▽

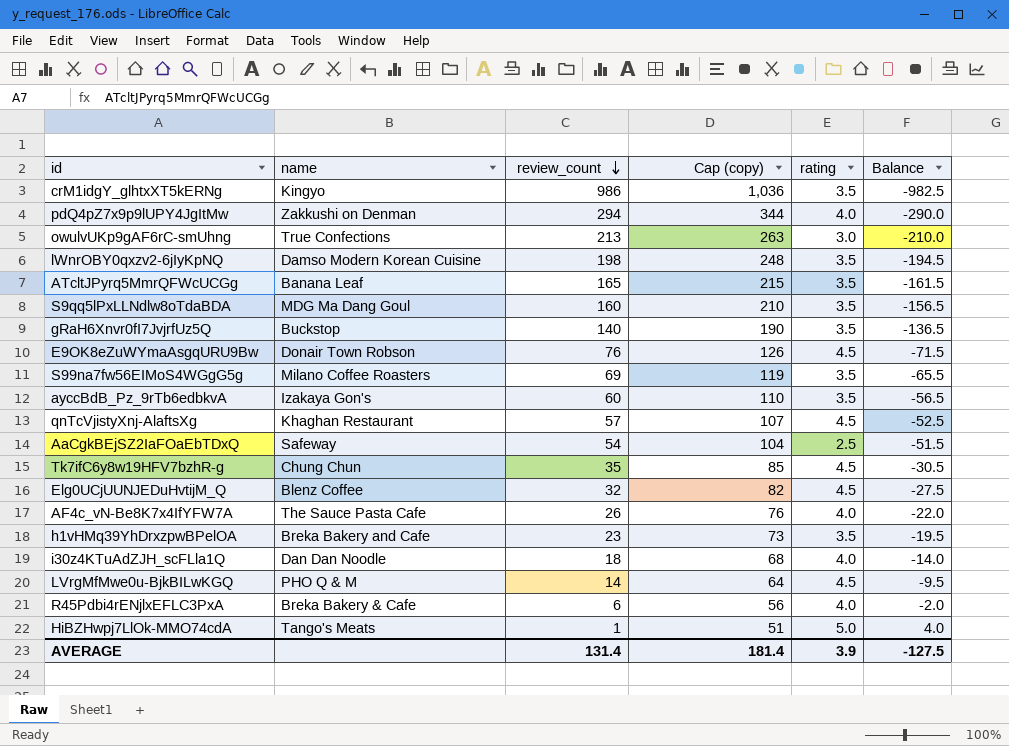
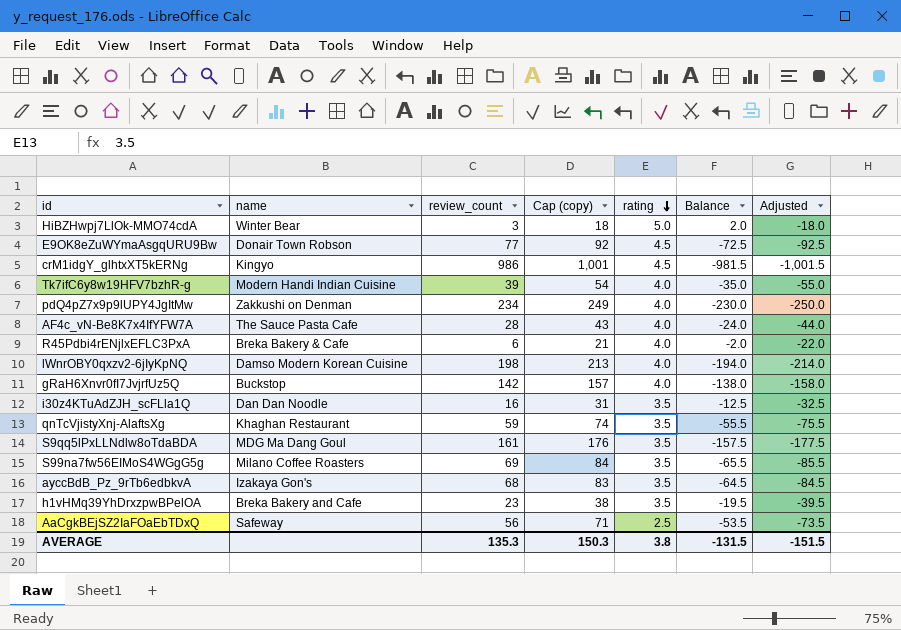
row order: review_count descending -> rating descending
column Cap (copy) | formula: [review_count] + 50 -> [review_count] + 15
column Adjusted | formula: none -> [Balance] - 20
row owulvUKp9gAF6rC-smUhng: True Confections | 213 | 263 | 3.0 | -210.0 -> none
row ATcltJPyrq5MmrQFWcUCGg: Banana Leaf | 165 | 215 | 3.5 | -161.5 -> none
row Elg0UCjUUNJEDuHvtijM_Q: Blenz Coffee | 32 | 82 | 4.5 | -27.5 -> none
row LVrgMfMwe0u-BjkBILwKGQ: PHO Q & M | 14 | 64 | 4.5 | -9.5 -> none
HiBZHwpj7LlOk-MMO74cdA | name: Tango's Meats -> Winter Bear
HiBZHwpj7LlOk-MMO74cdA | review_count: 1 -> 3
HiBZHwpj7LlOk-MMO74cdA | Balance: 4.0 -> 2.0
E9OK8eZuWYmaAsgqURU9Bw | review_count: 76 -> 77
E9OK8eZuWYmaAsgqURU9Bw | Balance: -71.5 -> -72.5
crM1idgY_glhtxXT5kERNg | rating: 3.5 -> 4.5
crM1idgY_glhtxXT5kERNg | Balance: -982.5 -> -981.5
Tk7ifC6y8w19HFV7bzhR-g | name: Chung Chun -> Modern Handi Indian Cuisine
Tk7ifC6y8w19HFV7bzhR-g | review_count: 35 -> 39
Tk7ifC6y8w19HFV7bzhR-g | rating: 4.5 -> 4.0
Tk7ifC6y8w19HFV7bzhR-g | Balance: -30.5 -> -35.0
pdQ4pZ7x9p9lUPY4JgItMw | review_count: 294 -> 234
pdQ4pZ7x9p9lUPY4JgItMw | Balance: -290.0 -> -230.0
AF4c_vN-Be8K7x4IfYFW7A | review_count: 26 -> 28
AF4c_vN-Be8K7x4IfYFW7A | Balance: -22.0 -> -24.0
lWnrOBY0qxzv2-6jIyKpNQ | rating: 3.5 -> 4.0
lWnrOBY0qxzv2-6jIyKpNQ | Balance: -194.5 -> -194.0
gRaH6Xnvr0fI7JvjrfUz5Q | review_count: 140 -> 142
gRaH6Xnvr0fI7JvjrfUz5Q | rating: 3.5 -> 4.0
gRaH6Xnvr0fI7JvjrfUz5Q | Balance: -136.5 -> -138.0
i30z4KTuAdZJH_scFLla1Q | review_count: 18 -> 16
i30z4KTuAdZJH_scFLla1Q | rating: 4.0 -> 3.5
i30z4KTuAdZJH_scFLla1Q | Balance: -14.0 -> -12.5
qnTcVjistyXnj-AlaftsXg | review_count: 57 -> 59
qnTcVjistyXnj-AlaftsXg | rating: 4.5 -> 3.5
qnTcVjistyXnj-AlaftsXg | Balance: -52.5 -> -55.5
S9qq5lPxLLNdlw8oTdaBDA | review_count: 160 -> 161
S9qq5lPxLLNdlw8oTdaBDA | Balance: -156.5 -> -157.5
ayccBdB_Pz_9rTb6edbkvA | review_count: 60 -> 68
ayccBdB_Pz_9rTb6edbkvA | Balance: -56.5 -> -64.5
AaCgkBEjSZ2IaFOaEbTDxQ | review_count: 54 -> 56
AaCgkBEjSZ2IaFOaEbTDxQ | Balance: -51.5 -> -53.5
AVERAGE | review_count: 131.4 -> 135.3
AVERAGE | Cap (copy): 181.4 -> 150.3
AVERAGE | rating: 3.9 -> 3.8
AVERAGE | Balance: -127.5 -> -131.5

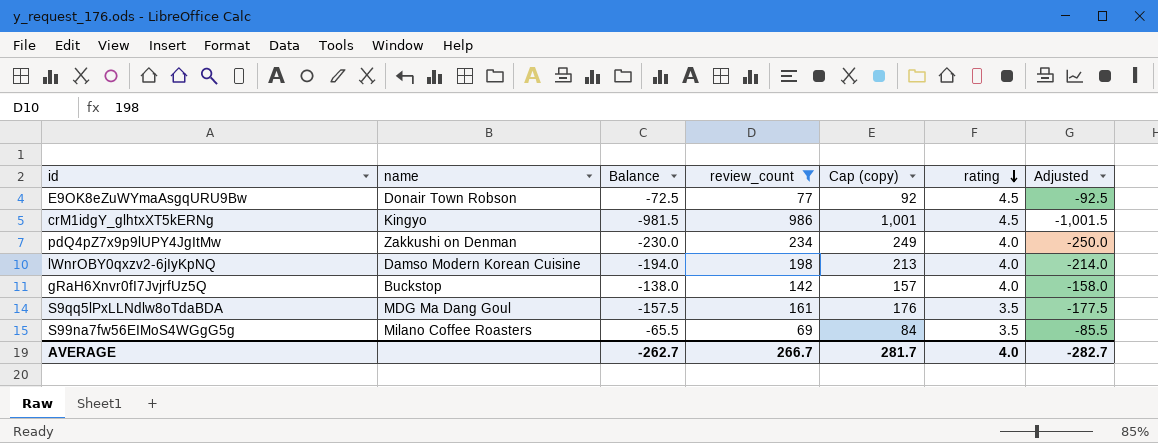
filter: none -> review_count >= 69
column Balance | position: 6 -> 3
AVERAGE | Balance: -131.5 -> -262.7
AVERAGE | review_count: 135.3 -> 266.7
AVERAGE | Cap (copy): 150.3 -> 281.7
AVERAGE | rating: 3.8 -> 4.0
AVERAGE | Adjusted: -151.5 -> -282.7

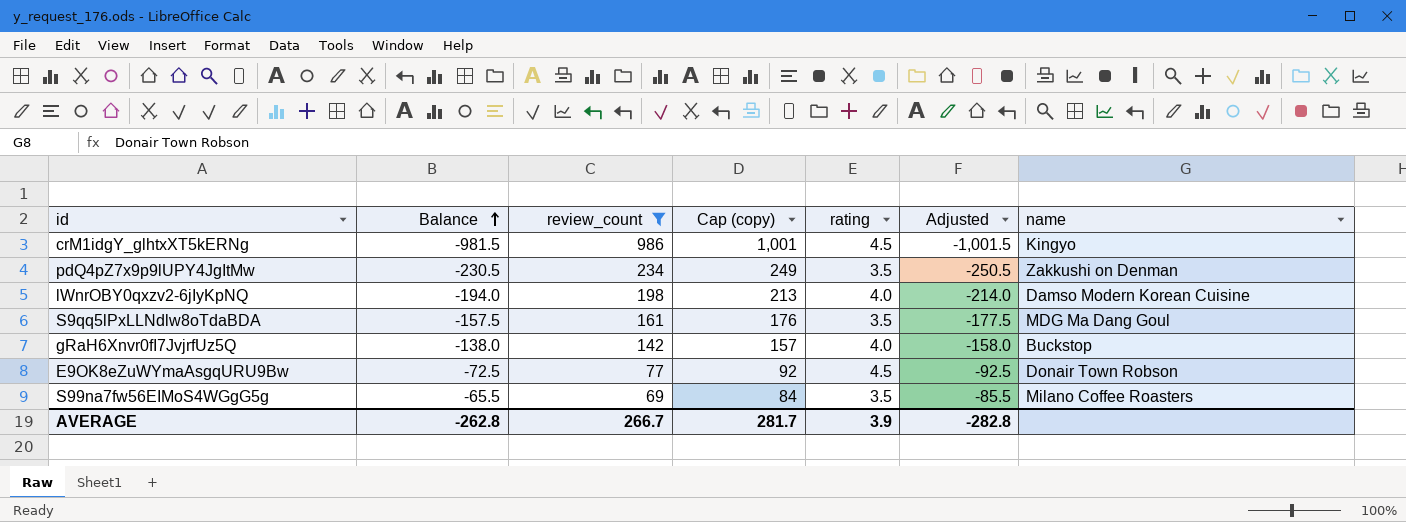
row order: rating descending -> Balance ascending
column name | position: 2 -> 7
pdQ4pZ7x9p9lUPY4JgItMw | Balance: -230.0 -> -230.5
pdQ4pZ7x9p9lUPY4JgItMw | rating: 4.0 -> 3.5
pdQ4pZ7x9p9lUPY4JgItMw | Adjusted: -250.0 -> -250.5
AVERAGE | Balance: -262.7 -> -262.8
AVERAGE | rating: 4.0 -> 3.9
AVERAGE | Adjusted: -282.7 -> -282.8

△

> [Aim of the exercise]
Starting at the line containing "Tk7ifC6y8w19HFV7bzhR-g | name: Chung" and stopping at the line containing "pdQ4pZ7x9p9lUPY4JgItMw | Adjusted: -250.0", output each line exactly as it appears above. Leave out the pictures.

> [Response to the exercise]
Tk7ifC6y8w19HFV7bzhR-g | name: Chung Chun -> Modern Handi Indian Cuisine
Tk7ifC6y8w19HFV7bzhR-g | review_count: 35 -> 39
Tk7ifC6y8w19HFV7bzhR-g | rating: 4.5 -> 4.0
Tk7ifC6y8w19HFV7bzhR-g | Balance: -30.5 -> -35.0
pdQ4pZ7x9p9lUPY4JgItMw | review_count: 294 -> 234
pdQ4pZ7x9p9lUPY4JgItMw | Balance: -290.0 -> -230.0
AF4c_vN-Be8K7x4IfYFW7A | review_count: 26 -> 28
AF4c_vN-Be8K7x4IfYFW7A | Balance: -22.0 -> -24.0
lWnrOBY0qxzv2-6jIyKpNQ | rating: 3.5 -> 4.0
lWnrOBY0qxzv2-6jIyKpNQ | Balance: -194.5 -> -194.0
gRaH6Xnvr0fI7JvjrfUz5Q | review_count: 140 -> 142
gRaH6Xnvr0fI7JvjrfUz5Q | rating: 3.5 -> 4.0
gRaH6Xnvr0fI7JvjrfUz5Q | Balance: -136.5 -> -138.0
i30z4KTuAdZJH_scFLla1Q | review_count: 18 -> 16
i30z4KTuAdZJH_scFLla1Q | rating: 4.0 -> 3.5
i30z4KTuAdZJH_scFLla1Q | Balance: -14.0 -> -12.5
qnTcVjistyXnj-AlaftsXg | review_count: 57 -> 59
qnTcVjistyXnj-AlaftsXg | rating: 4.5 -> 3.5
qnTcVjistyXnj-AlaftsXg | Balance: -52.5 -> -55.5
S9qq5lPxLLNdlw8oTdaBDA | review_count: 160 -> 161
S9qq5lPxLLNdlw8oTdaBDA | Balance: -156.5 -> -157.5
ayccBdB_Pz_9rTb6edbkvA | review_count: 60 -> 68
ayccBdB_Pz_9rTb6edbkvA | Balance: -56.5 -> -64.5
AaCgkBEjSZ2IaFOaEbTDxQ | review_count: 54 -> 56
AaCgkBEjSZ2IaFOaEbTDxQ | Balance: -51.5 -> -53.5
AVERAGE | review_count: 131.4 -> 135.3
AVERAGE | Cap (copy): 181.4 -> 150.3
AVERAGE | rating: 3.9 -> 3.8
AVERAGE | Balance: -127.5 -> -131.5

filter: none -> review_count >= 69
column Balance | position: 6 -> 3
AVERAGE | Balance: -131.5 -> -262.7
AVERAGE | review_count: 135.3 -> 266.7
AVERAGE | Cap (copy): 150.3 -> 281.7
AVERAGE | rating: 3.8 -> 4.0
AVERAGE | Adjusted: -151.5 -> -282.7

row order: rating descending -> Balance ascending
column name | position: 2 -> 7
pdQ4pZ7x9p9lUPY4JgItMw | Balance: -230.0 -> -230.5
pdQ4pZ7x9p9lUPY4JgItMw | rating: 4.0 -> 3.5
pdQ4pZ7x9p9lUPY4JgItMw | Adjusted: -250.0 -> -250.5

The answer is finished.